Konyalıoğlu A. K. , Çelik N.

International Symposium for Production Research, ISPR 2020, Antalya, Turkey, 24 - 26 September 2020, pp.115-120 identifier

  • Publication Type: Conference Paper / Full Text
  • Doi Number: 10.1007/978-3-030-62784-3_10
  • City: Antalya
  • Country: Turkey
  • Page Numbers: pp.115-120
  • Keywords: Box-Jenkins models, Electricity forecasting, Electricity generation, Time series analysis

Abstract

© 2021, The Editor(s) (if applicable) and The Author(s), under exclusive license to Springer Nature Switzerland AG.Electricity generation has always been a debatable topic to investigate since industrialization grows up day by day. The accurate planning and directing of the system of supplying electricity depends on reliable modelling and forecasting. Better forecasting and modelling provide more efficient planning, more suitable investments of time, cost and performance and more satisfied customers and citizens.
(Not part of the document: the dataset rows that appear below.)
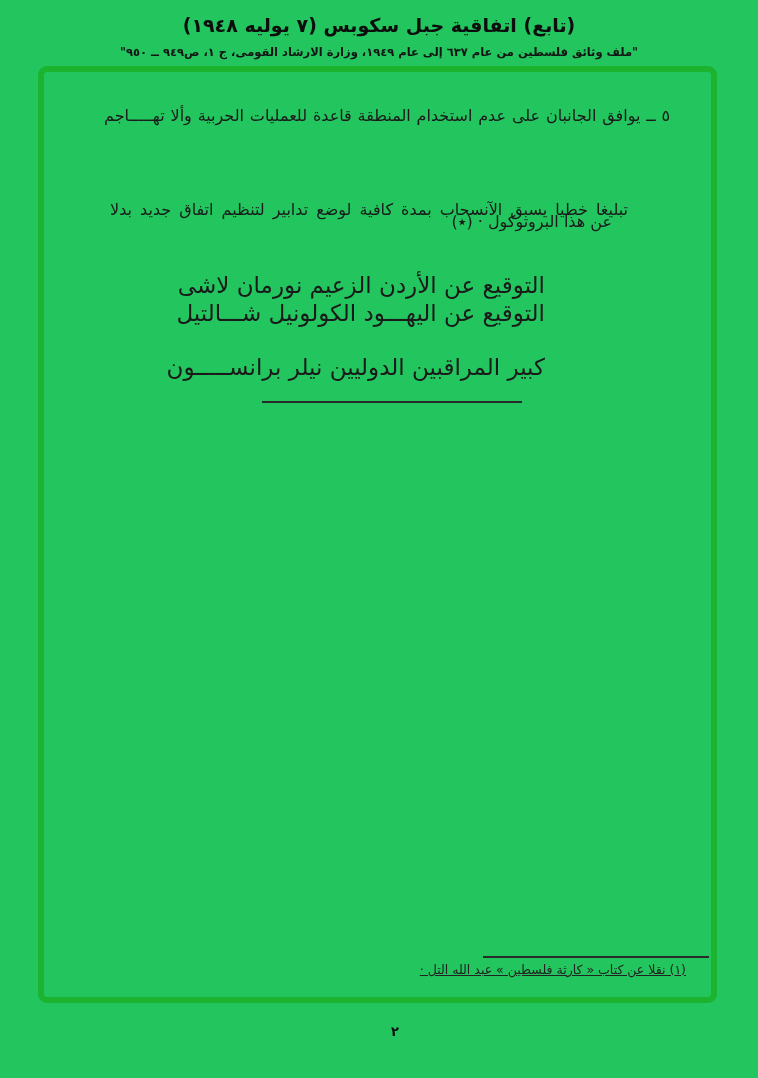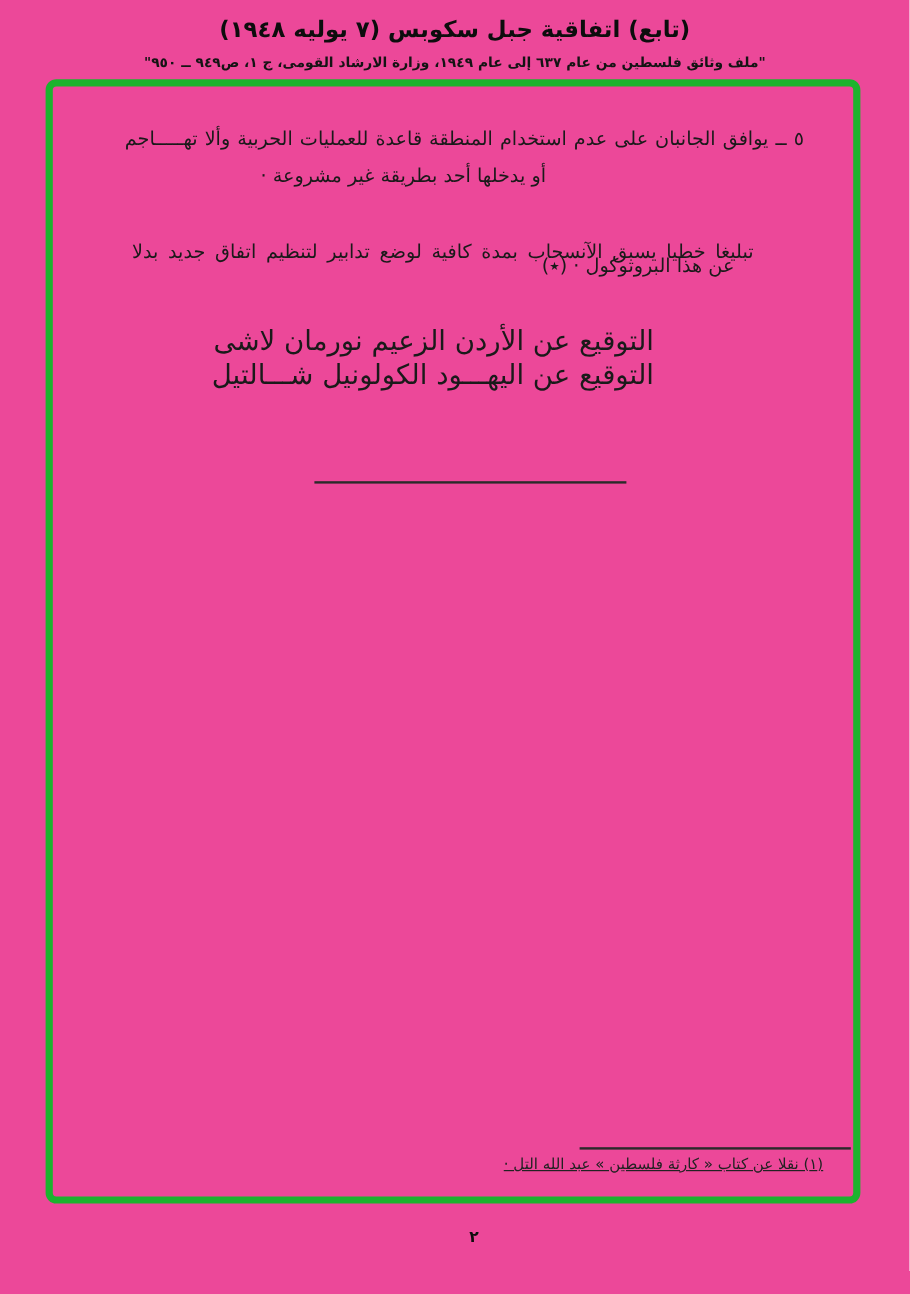--- a/index.html
+++ b/index.html
@@ -1,21 +1,21 @@
 <!DOCTYPE html>
 <html lang="ar"><head>
 <meta charset="utf-8">
 <style>
   * { margin: 0; padding: 0; box-sizing: content-box; }
   html, body { background: #ffffff; }
   .page {
     position: relative;
     width: 758px;
     height: 1078px;
-    background: #ec4899;
+    background: #22c55e;
     font-family: "DejaVu Sans", sans-serif;
     color: #161616;
     overflow: hidden;
   }
   .header-title {
     position: absolute;
     top: 14px; left: 0; width: 758px;
     text-align: center;
     direction: rtl;
     font-size: 19px;
@@ -92,32 +92,32 @@
 <div class="page">
 
   <div class="header-title">(تابع) اتفاقية جبل سكوبس (٧ يوليه ١٩٤٨)</div>
 
   <div class="header-source">"ملف وثائق فلسطين من عام ٦٣٧ إلى عام ١٩٤٩، وزارة الارشاد القومى، ج ١، ص٩٤٩ ــ ٩٥٠"</div>
 
   <div class="doc-frame"></div>
 
   <div class="textline justified clause5-l1">٥ ــ يوافق الجانبان على عدم استخدام المنطقة قاعدة للعمليات الحربية وألا تهـــــاجم</div>
 
-  <div class="textline clause5-l2">أو يدخلها أحد بطريقة غير مشروعة ·</div>
 
 
   <div class="textline justified clause6-l2">تبليغا خطيا يسبق الآنسحاب بمدة كافية لوضع تدابير لتنظيم اتفاق جديد بدلا</div>
 
   <div class="textline clause6-l3">عن هذا البروتوكول · (٭)</div>
 
   <div class="textline sig sig-1">التوقيع عن الأردن الزعيم نورمان لاشى</div>
 
   <div class="textline sig sig-2">التوقيع عن اليهـــود الكولونيل شـــالتيل</div>
 
 
+  <div class="textline sig sig-4">كبير المراقبين الدوليين نيلر برانســـــون</div>
 
   <div class="rule rule-main"></div>
 
   <div class="rule rule-footnote"></div>
 
   <div class="footnote">(١) نقلا عن كتاب « كارثة فلسطين » عبد الله التل ·</div>
 
   <div class="page-number">٢</div>
 
 </div>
A suitable forecast model for electricity generation is a difficult process to perform, since it involves many parameters such as climate conditions, population, industrial tendency and habitualness of each country or region. In this paper, we tried to forecast electricity generation and shares by energy resources in Turkey by using Time Series Analysis in R software. The study provides not only an effective forecasting for electricity consumption in order to meet the demand in Turkey, but also an efficient segmentation according to the shares by energy resources since the usage of electricity differs from resources. The data, which correspond to the period 1970–2018, are used to forecast the electricity generation in Turkey.